TASK DESCRIPTION: What lines of the material below include the string "left"? Copy all of them.

ENTRIES SHOWN:
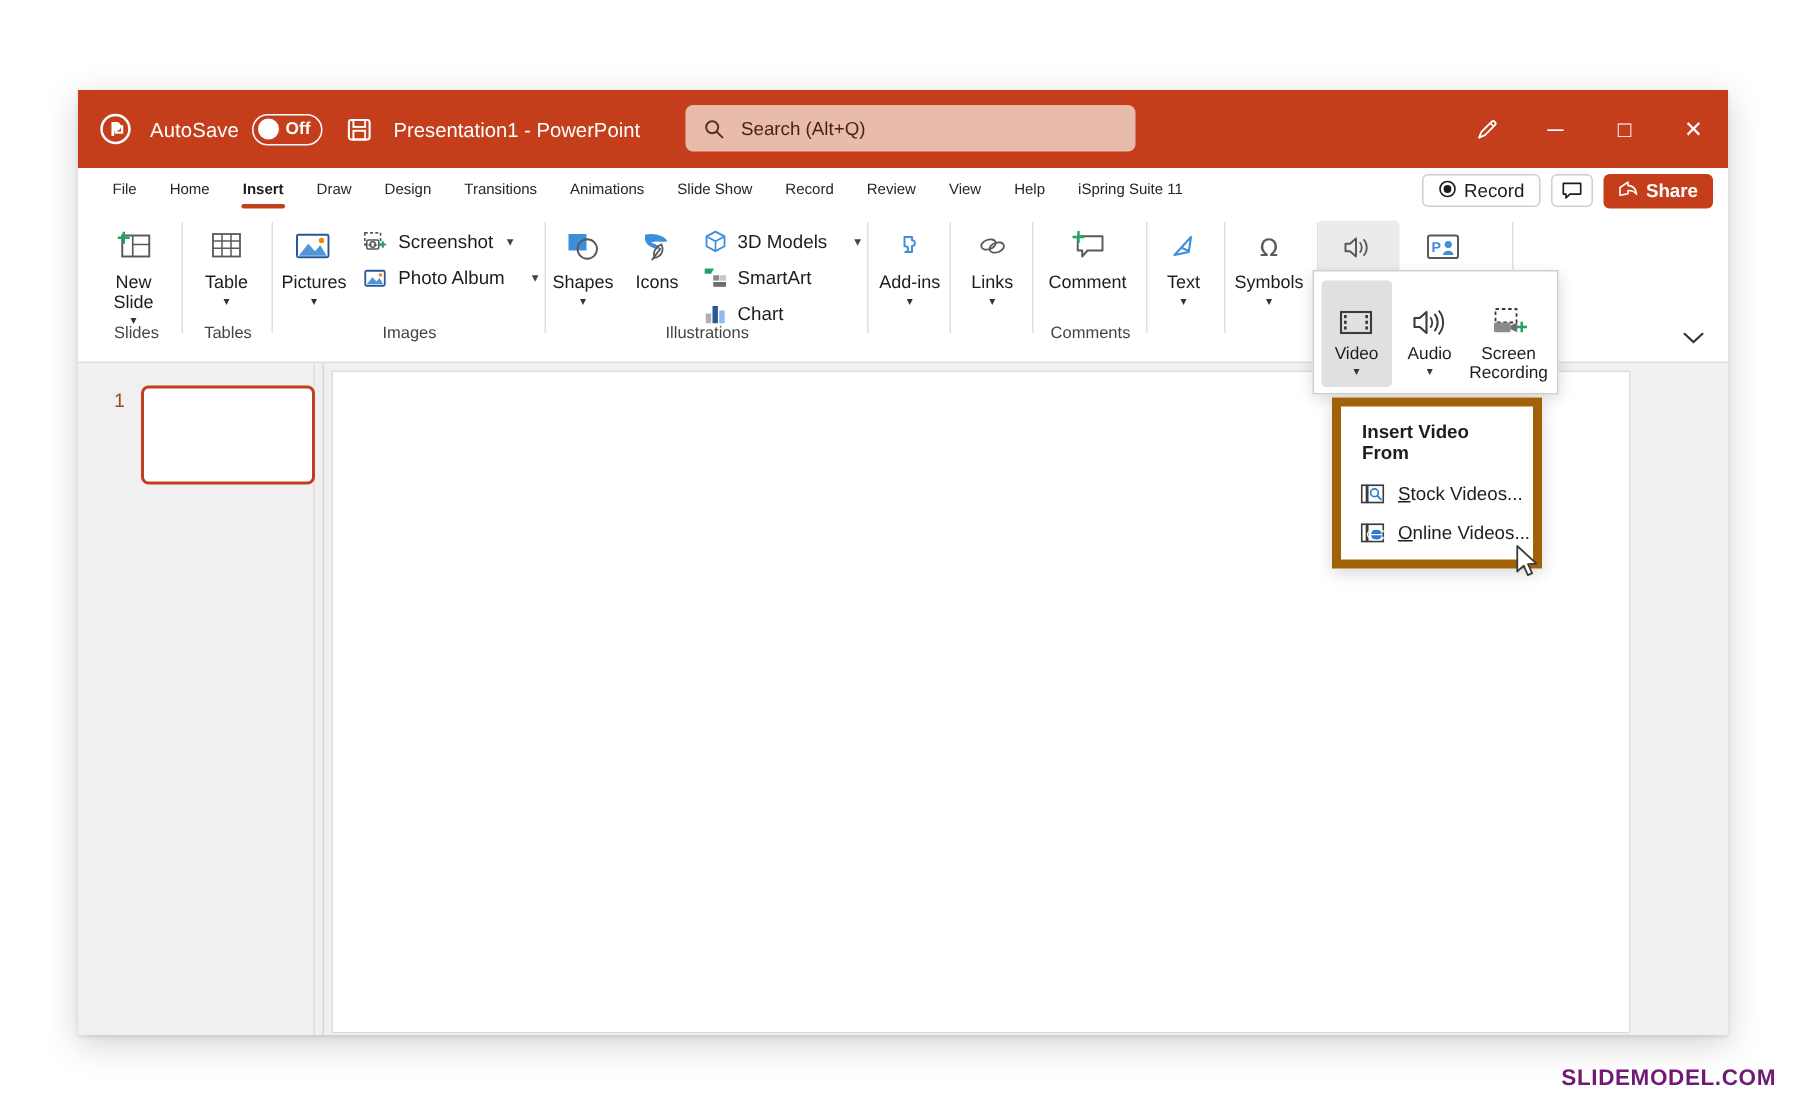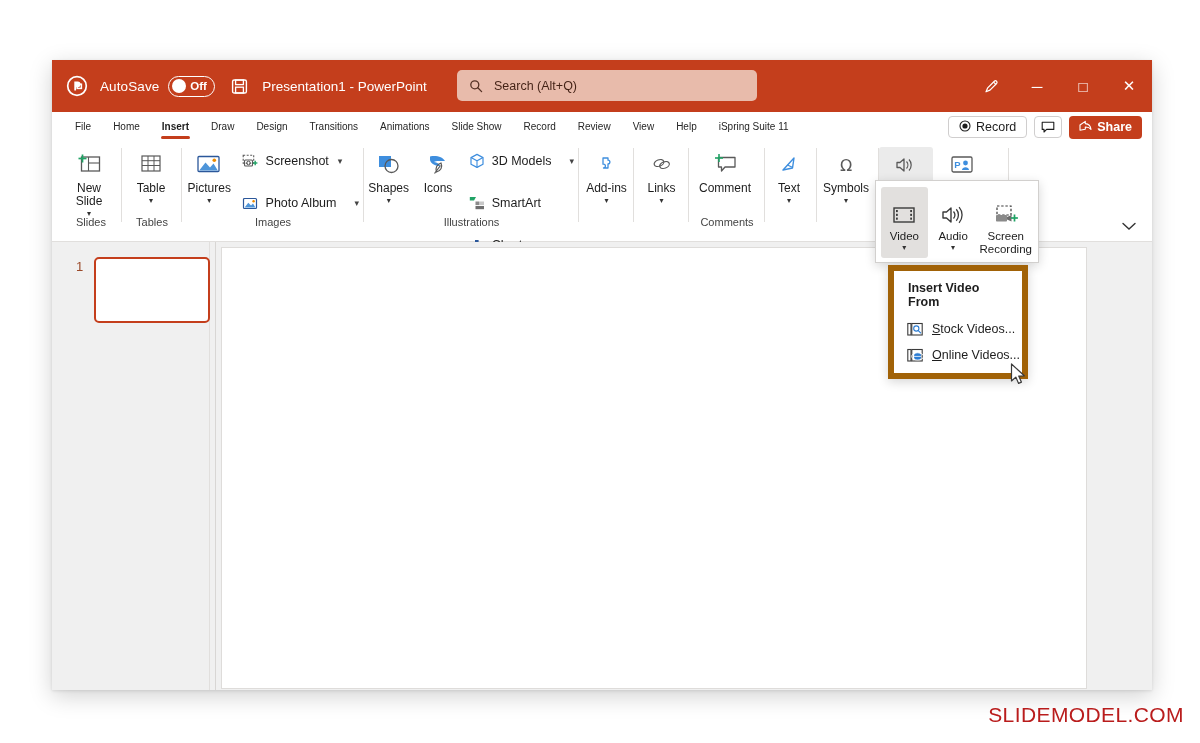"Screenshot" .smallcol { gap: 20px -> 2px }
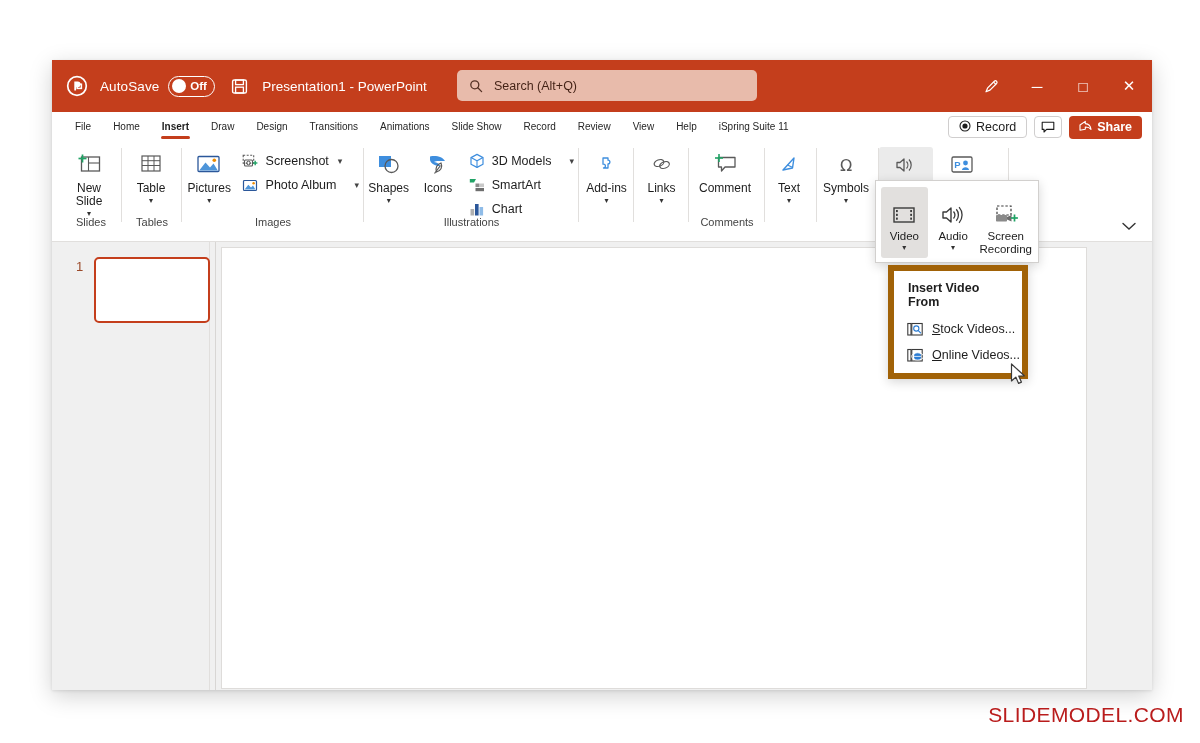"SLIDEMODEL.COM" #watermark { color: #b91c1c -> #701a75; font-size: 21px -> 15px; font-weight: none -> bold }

...

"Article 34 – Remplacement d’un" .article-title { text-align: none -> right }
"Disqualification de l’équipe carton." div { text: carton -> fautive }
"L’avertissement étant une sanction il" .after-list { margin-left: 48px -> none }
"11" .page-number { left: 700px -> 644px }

==

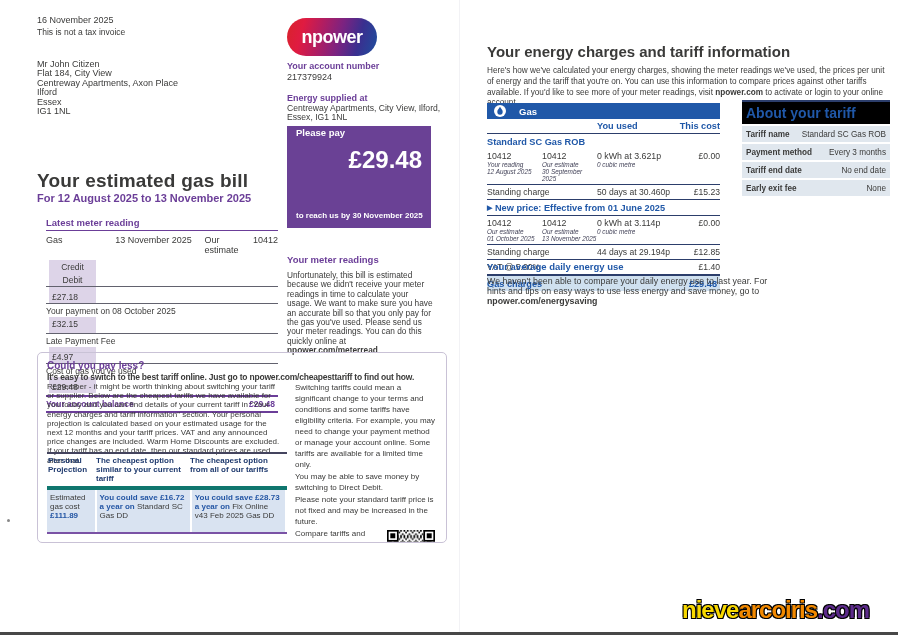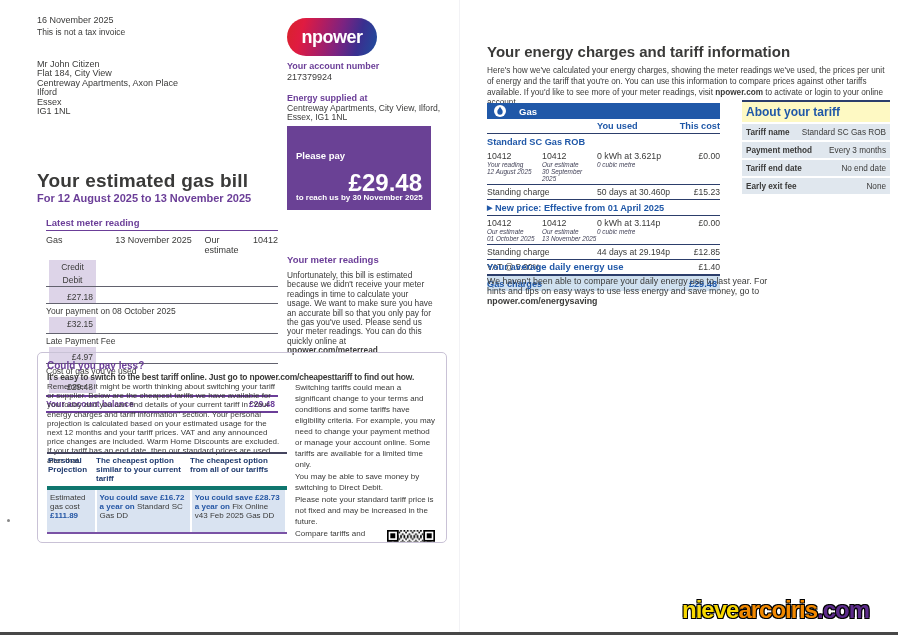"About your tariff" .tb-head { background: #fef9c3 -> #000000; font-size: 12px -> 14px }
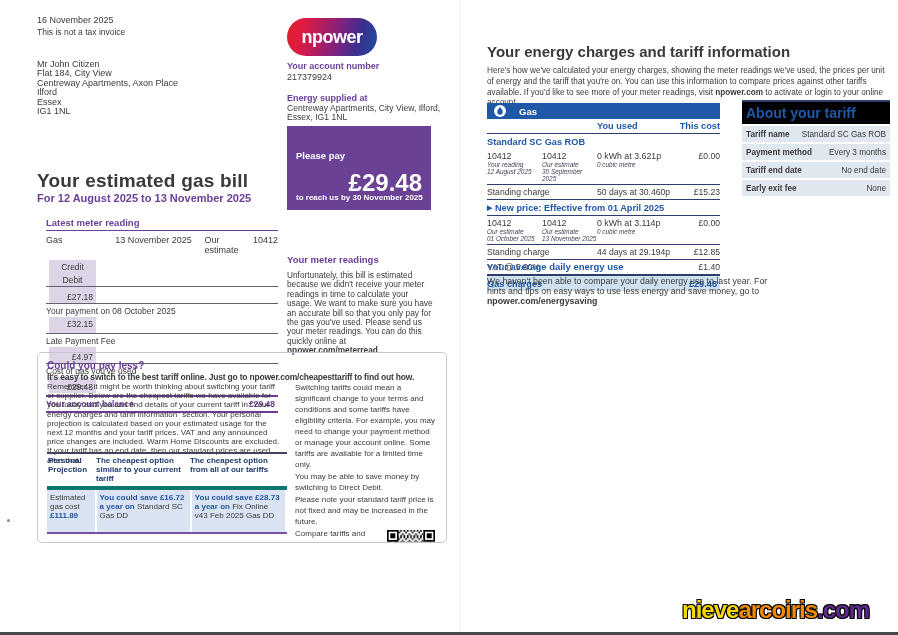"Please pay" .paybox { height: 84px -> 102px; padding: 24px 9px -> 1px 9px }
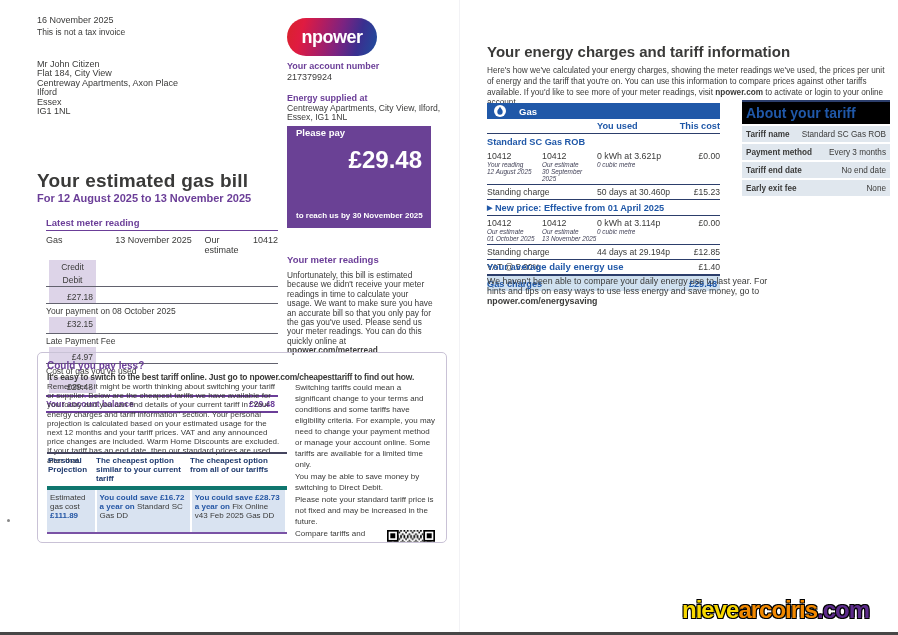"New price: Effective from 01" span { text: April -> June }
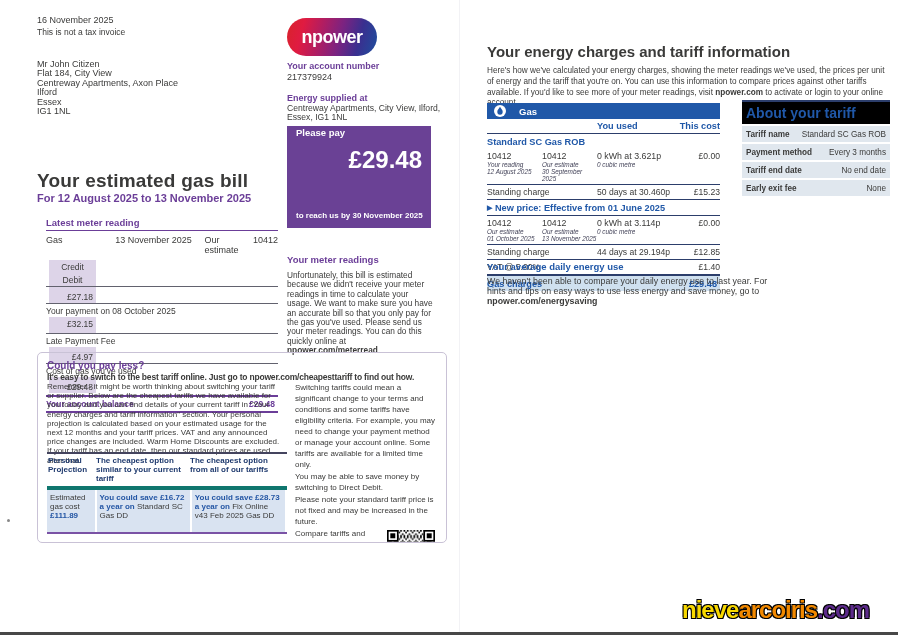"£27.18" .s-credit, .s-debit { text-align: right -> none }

ANSWER BOX:
"L’avertissement étant une sanction il" .after-list { margin-left: 48px -> none }
"11" .page-number { left: 700px -> 644px }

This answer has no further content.